Virtual Meeting Of Parliamentary Committees Likely To Be Rejected

The demand is likely to be dismissed over technology risks.

New Delhi:

The government is likely to reject the opposition’s demand for a virtual meeting of parliamentary committees, sources have said, citing the lack of a secure platform on which to conduct these video conferences. Sources said the government was unwilling to risk sensitive information being leaked via unsafe platforms and said it was important to maintain confidentiality when discussing parliamentary affairs.

Sources also said that with the phased re-opening of air and rail services, and the centre allowing inter-state travel, there was no impediment to the movement of parliamentary committee members.

Parliamentary meetings can, therefore, resume June 1, sources added. Sittings of both houses of parliament had been suspended over the nationwide coronavirus lockdown.

On Friday, 22 opposition parties held an online meeting chaired by Congress chief Sonia Gandhi. Standing united, the opposition attacked the government over its response to the coronavirus crisis and put out a charter of demands that included restoring immediate functioning of parliament and oversight.

Opening the meeting, Mrs Gandhi said the centre had abandoned any pretence of democracy. “All power is concentrated in one office, the PMO,” she said.

The Congress president has been joined in her call by several opposition MPs and chairpersons of parliamentary committees, all of whom have demanded virtual meetings during the lockdown to ensure the business of governance is not hampered.

Congress leaders Jairam Ramesh, Shashi Tharoor and Adhir Ranjan Chowdhury, as well as the Biju Janata Dal’s Bharthari Mahatab are among the leaders to make these demands.

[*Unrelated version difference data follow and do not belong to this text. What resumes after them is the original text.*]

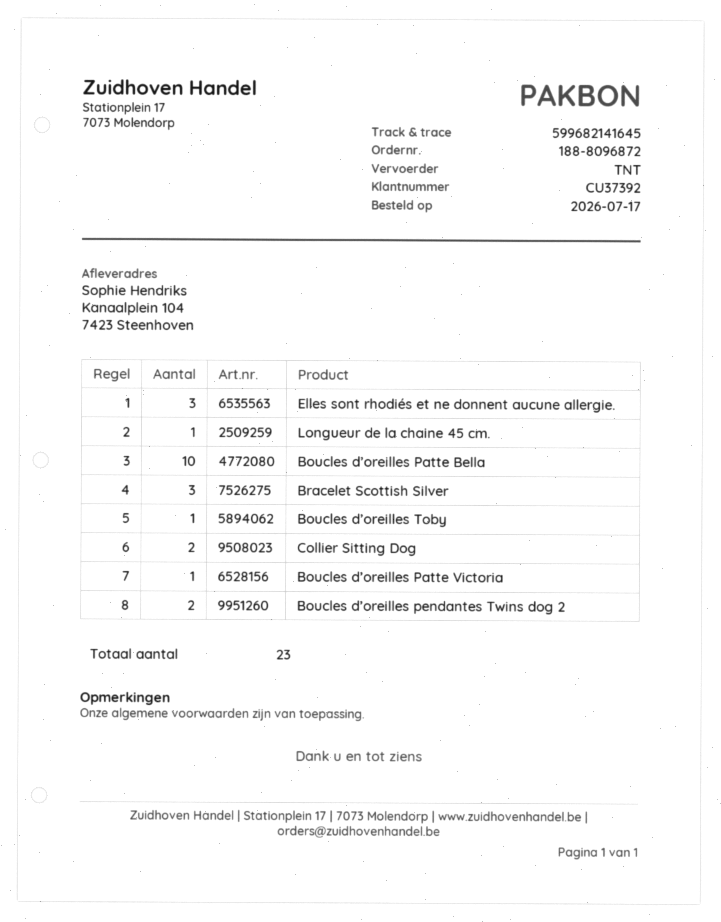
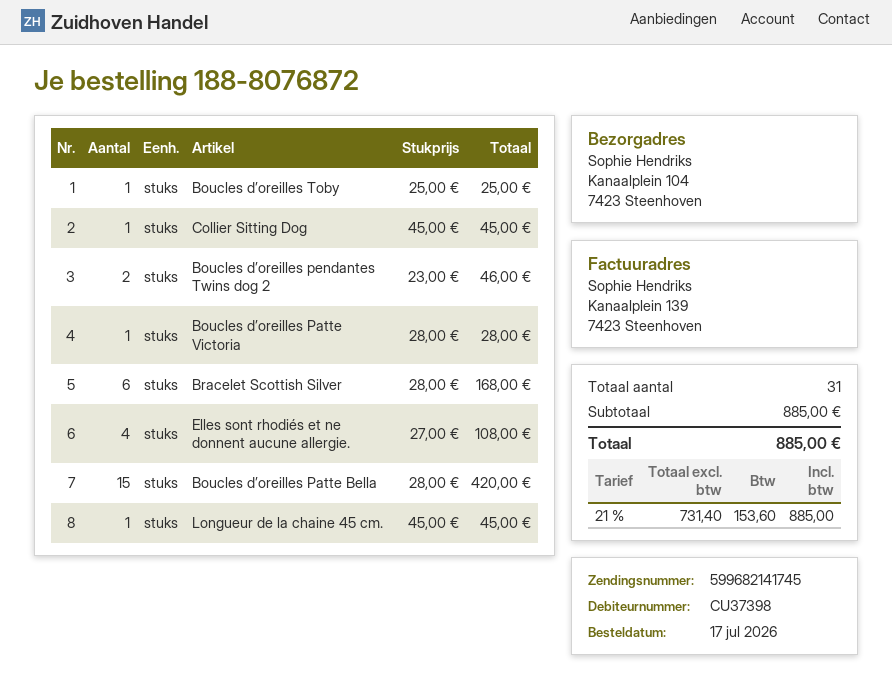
order number: 188-8096872 -> 188-8076872
customer number: CU37392 -> CU37398
tracking number: 599682141645 -> 599682141745
Elles sont rhodiés et ne donnent aucune allergie.: 3 -> 4
Boucles d’oreilles Patte Bella: 10 -> 15
Bracelet Scottish Silver: 3 -> 6
Collier Sitting Dog: 2 -> 1
total quantity: 23 -> 31

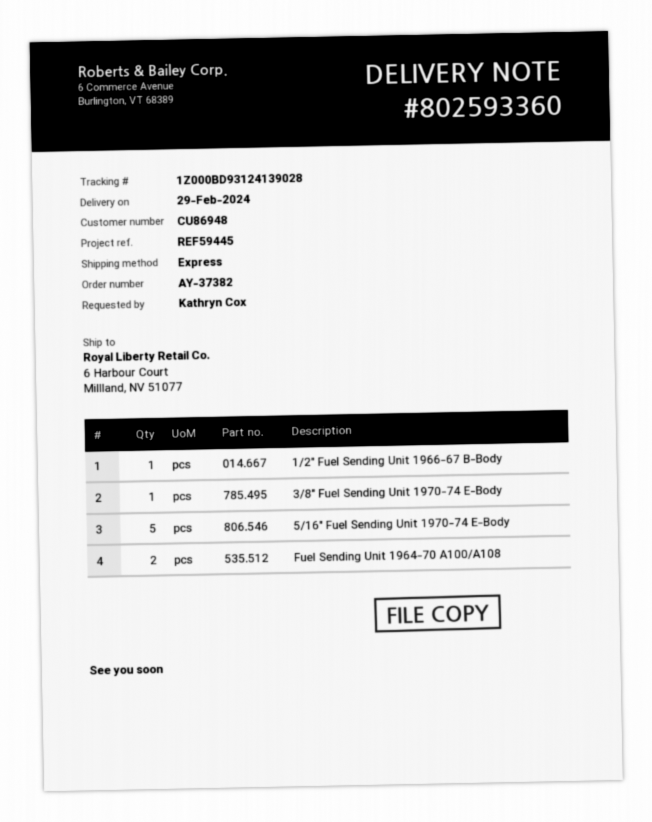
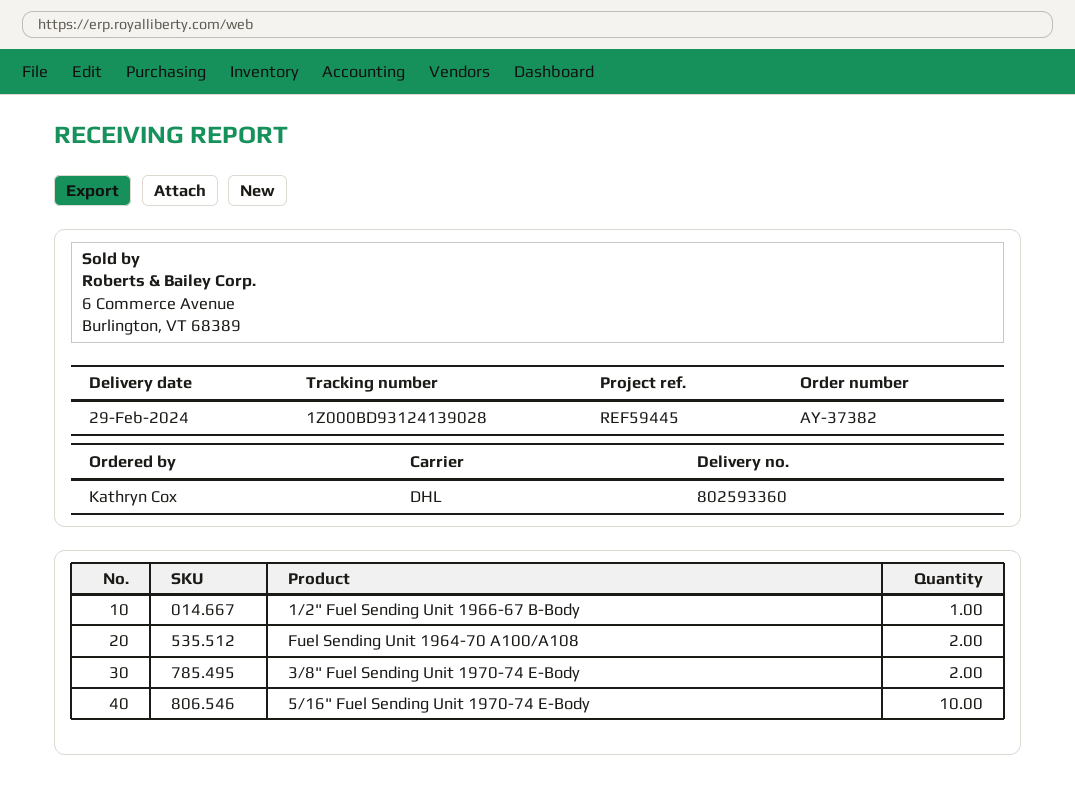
shipping method: express -> DHL
3/8" Fuel Sending Unit 1970-74 E-Body: 1 -> 2
5/16" Fuel Sending Unit 1970-74 E-Body: 5 -> 10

Lok Sabha Speaker Om Birla and Rajya Sabha Chairman M Venkaiah Naidu are expected to meet later today to discuss reconvening of parliament during the coronavirus outbreak.

This will be their third meeting on the subject.

Earlier this month Mr Birla and Mr Naidu did ask secretary-generals of both houses to explore alternatives to parliamentary committees physically meeting, including via video conferences.